16.06.2025

Vogelzug: „Winter is coming“ im Juni? Start des Wegzuges im Frühsommer

Waldwasserläufer
Waldwasserläufer – bereits auf dem Weg in den Süden? (© Hans Glader)

Das ganze Jahr über sind weltweit Vögel irgendwo auf dem Zug in ihre Brut- und Winterquartiere. Der Juni ist in Mitteleuropa vielleicht der ungewöhnlichste Monat, denn Heim- und Wegzug können sich zu dieser Jahreszeit bei uns sogar kreuzen.

Erst vor Kurzem berichteten wir über die Ankunft der Langsteckenzieher. Schließlich erreichen viele Transsaharazieher unsere Breiten erst im Mai.

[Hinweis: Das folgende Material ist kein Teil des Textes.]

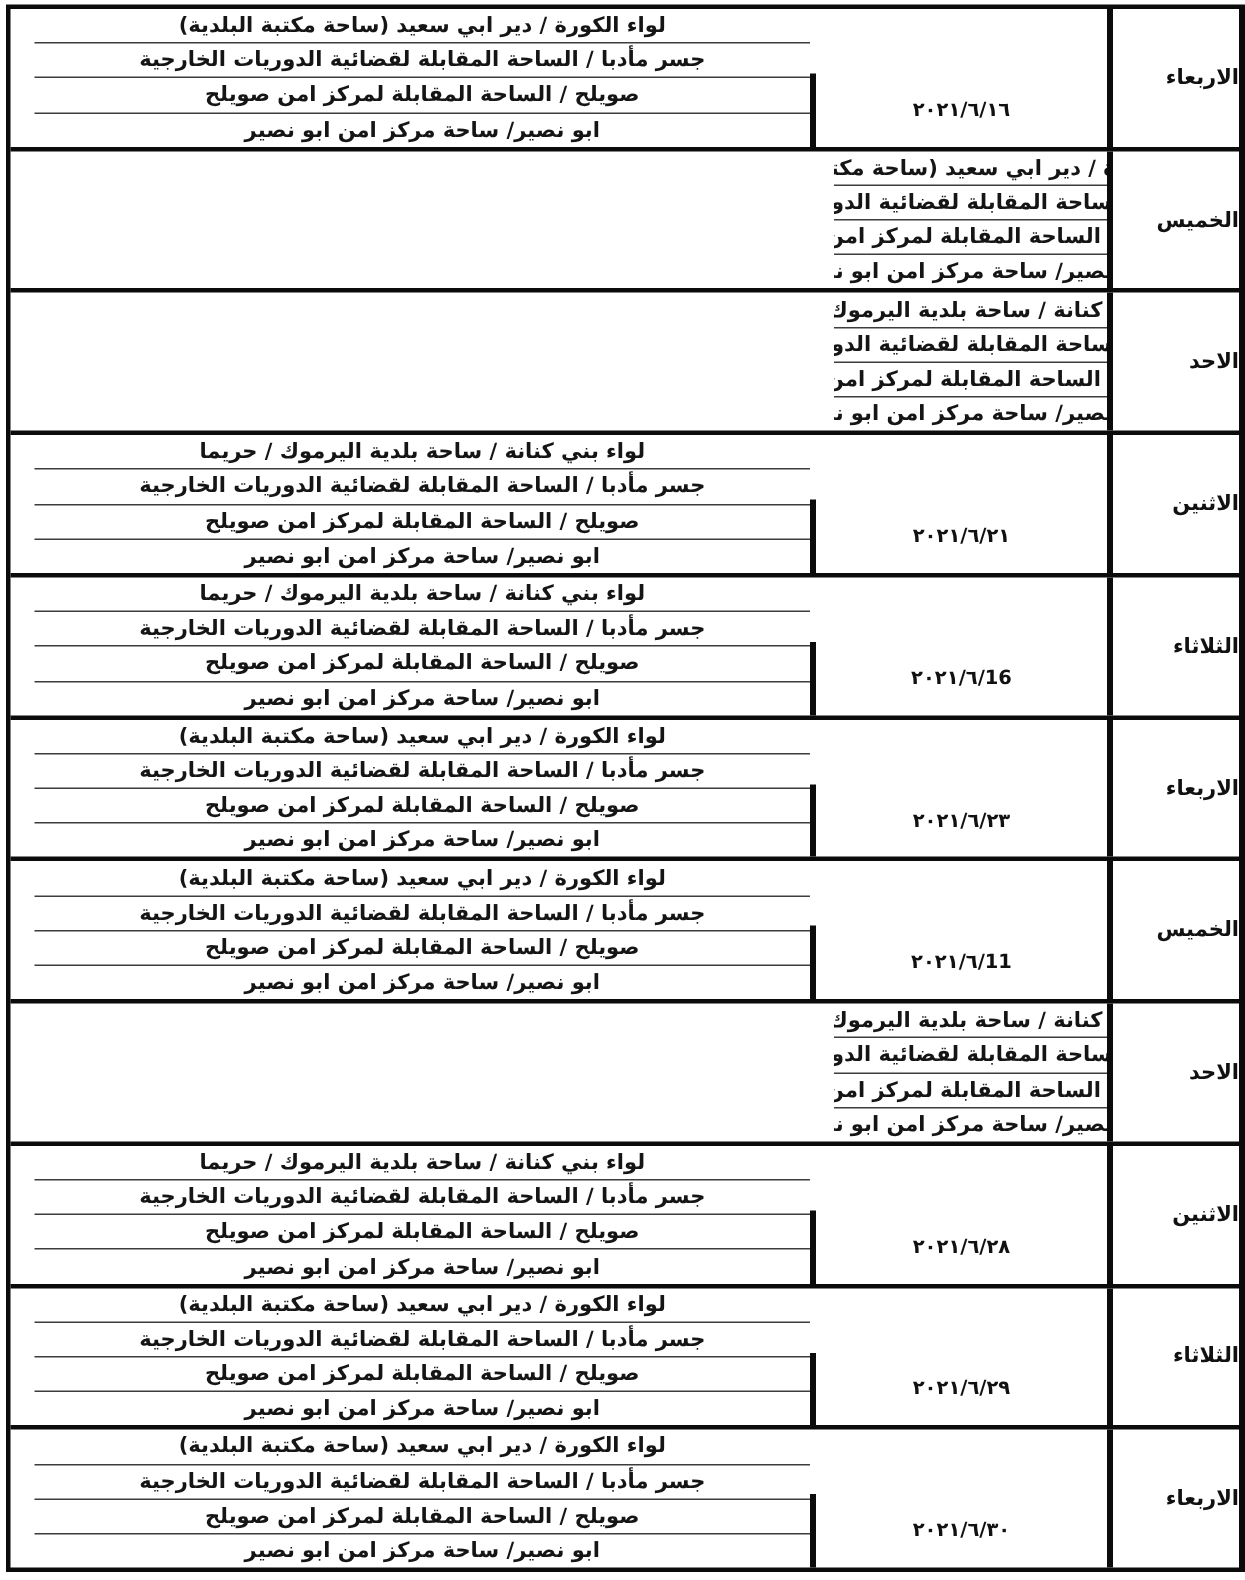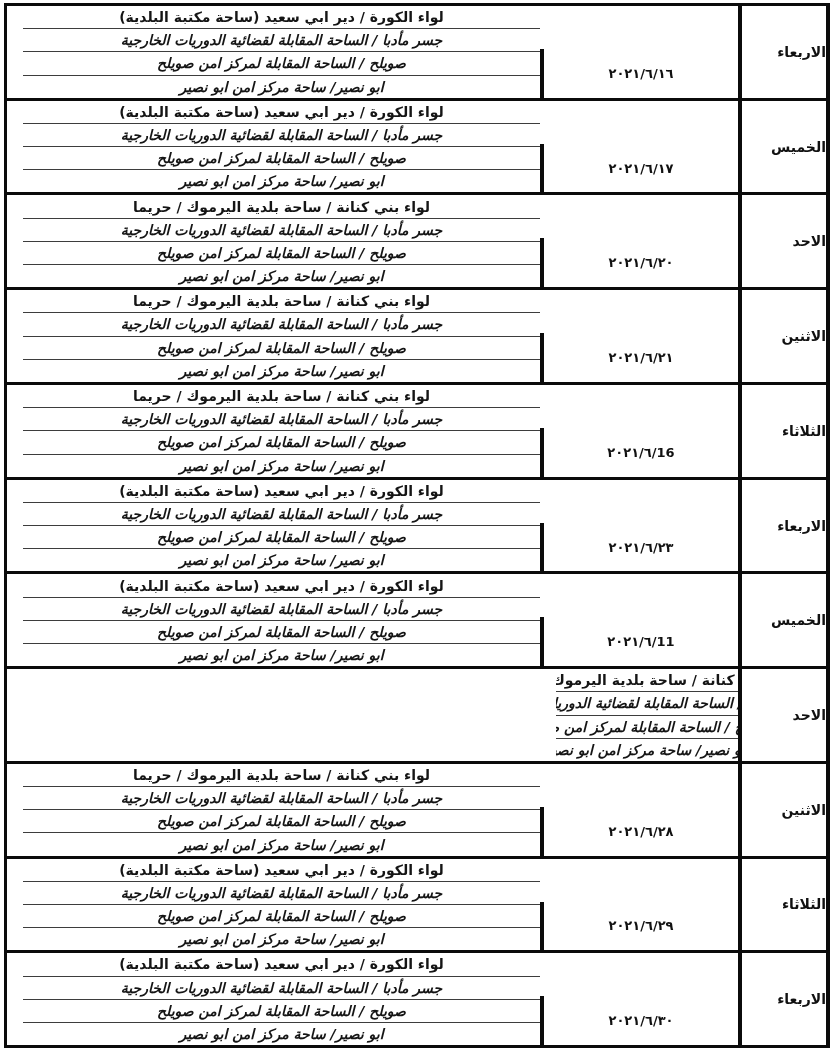"جسر مأدبا / الساحة المقابلة" .loc-line + .loc-line { font-style: italic -> none }
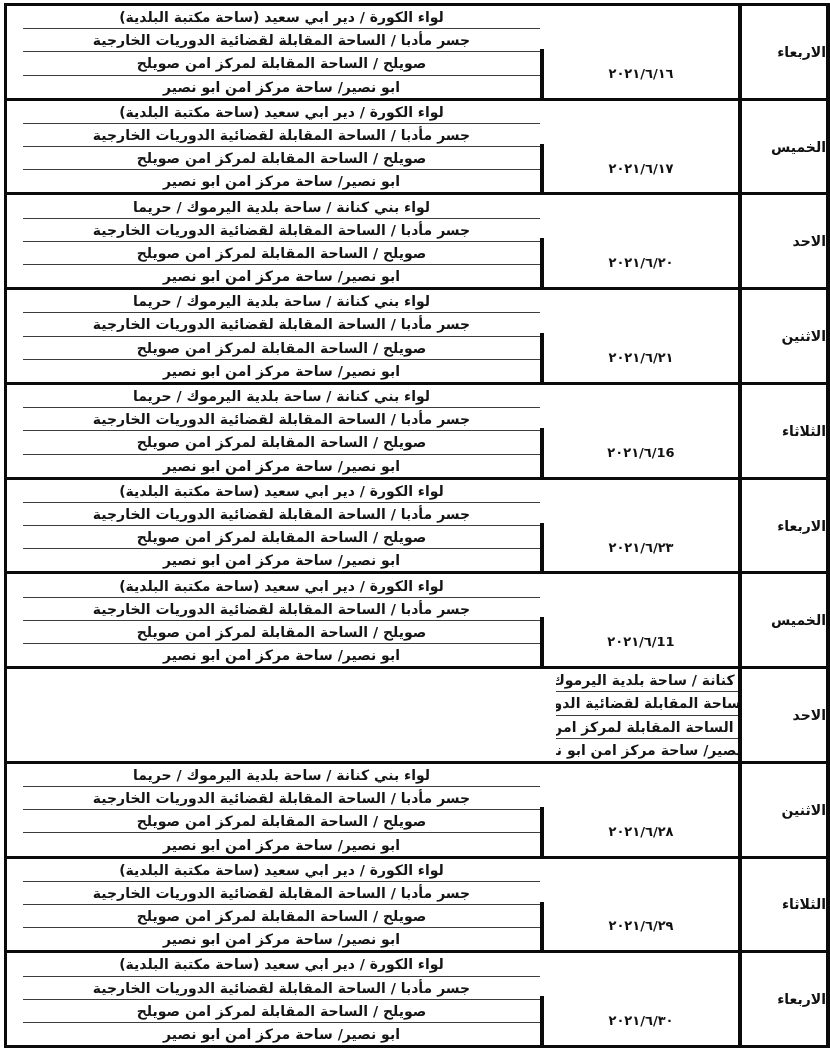"٢٠٢١/٦/١٧" div.cell { html: <div> <span>٢٠٢١/٦/١٧</span> </div> -> none }
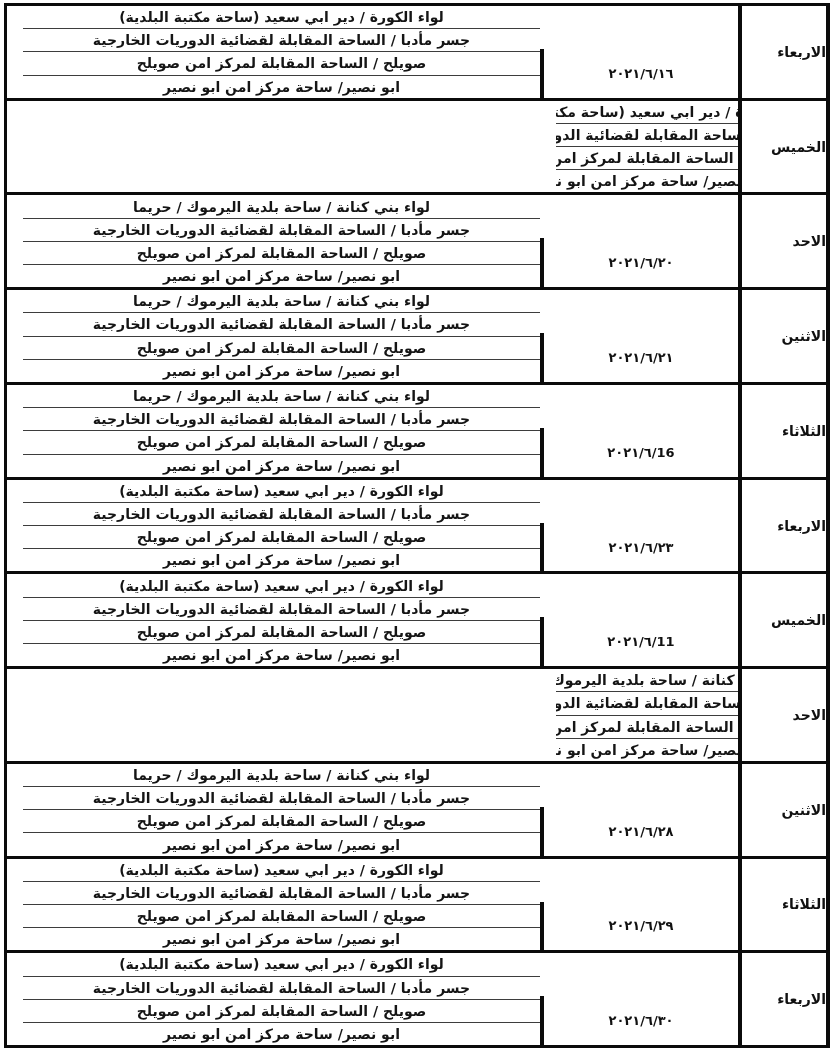"٢٠٢١/٦/٢٠" div.cell { html: <div> <span>٢٠٢١/٦/٢٠</span> </div> -> none }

Die letzten Zugvögel besetzen ihre Reviere sogar erst Ende Mai. Hocharktische Brutvögel können noch im Mai durchziehen, nicht selten gelingen zu dieser Jahreszeit schöne Beobachtungen von im Binnenland eher selten zu beobachtenden Limikolen und nachts ist selbst über Siedlungen der Ruf bzw. Gesang ziehender Wachteln zu hören. Einige sind noch Anfang Juni auf der Zwischenrast zu sehen. Normalerweise weiter südlich brütende Zugvögel erreichen zu dieser Jahreszeit ebenfalls manchmal Gebiete weiter nördlich. Oft wird vermutet, dass sie über das Ziel hinausschießen, weshalb auch von „Zugprolongation“ oder „Overshootern“ gesprochen wird. Manchmal ergeben sich dadurch Beobachtungen regional seltener Arten, die für viele von uns mindestens das Salz in der Suppe der Vogelbeobachtung ausmachen. So ist der Juni der Monat, in dem es immer wieder zu Einflügen von Gänsegeiern nach NRW kommt. Auch aus den vergangenen Tagen finden sich auf ornitho.de Meldungen aus NRW.

Im Juni haben viele Standvögel und Kurzstreckenzieher aber auch bereits Junge. Diese streifen umher und können ggf. auch in ungewöhnlichen Lebensräumen auftauchen. Doch auch abgesehen von diesen eher ungerichteten Bewegungen, gibt es bereits einige Vögel, die sich auf den regulären Weg in ihre Überwinterungsgebiete machen. Für diese Arten gilt bereits im Frühsommer, der aus einer Fantasyserie bekannte Spruch „Winter ist coming“.

Ein prominentes Beispiel ist der Kuckuck. Die Altvögel kümmern sich bekanntlich nicht um den Nachwuchs, die Wirte haben mit der Brut begonnen und es gibt daher erstmal, keine weiteren Gründe im Brutgebiet zu bleiben. Dass die Altvögel wirklich auf dem Weg nach Süden sind, lässt sich anhand im Vereinigten Königreich besenderter Kuckucke sehr gut verfolgen. Auch unter den Limikolen setzt der Wegzug nun teilweise ein. Eine unserer Flaggschiffarten im Natur- und Vogelschutz, die Uferschnepfe, macht sich nun langsam auf in ihre Rastgebiete. Diese liegen beispielsweise in den küstennahen Feuchtgebieten auf der Iberischen Halbinsel. Die Doñana in Andalusien oder die Tejo-Mündung in Portugal sind die nächsten bedeutenden Ziele. Vor allem adulte Uferschnepfen, deren Brut früh verloren gegangen ist, machen sich bei nun auf den Weg. Auch hier lässt sich der Zug dank hochpräziser GPS-Sender online verfolgen.

Einige Limikolenarten haben eine Brutstrategie, die von dem abweicht, was viele von heimischen Singvögeln kennen. Bei einigen Arten kümmern sich nämlich vor allem die Männchen um die Brut und die Weibchen brüten nach der Eiablage noch ein zweites Mal mit einem anderen Männchen – oder ziehen eben bereits jetzt schon nach Süden. Wer im Juni einen Waldwasserläufer beobachtet, kann eigentlich nicht sicher sein, ob der Vogel gerade noch sehr spät auf dem Weg in den hohen Norden ist, oder ob es sich bereits um ein Individuum auf dem Wegzug handelt. Das bedeutet, dass es sogar denkbar ist, dass sich Vögel auf dem Heim- und Wegzug bei uns treffen.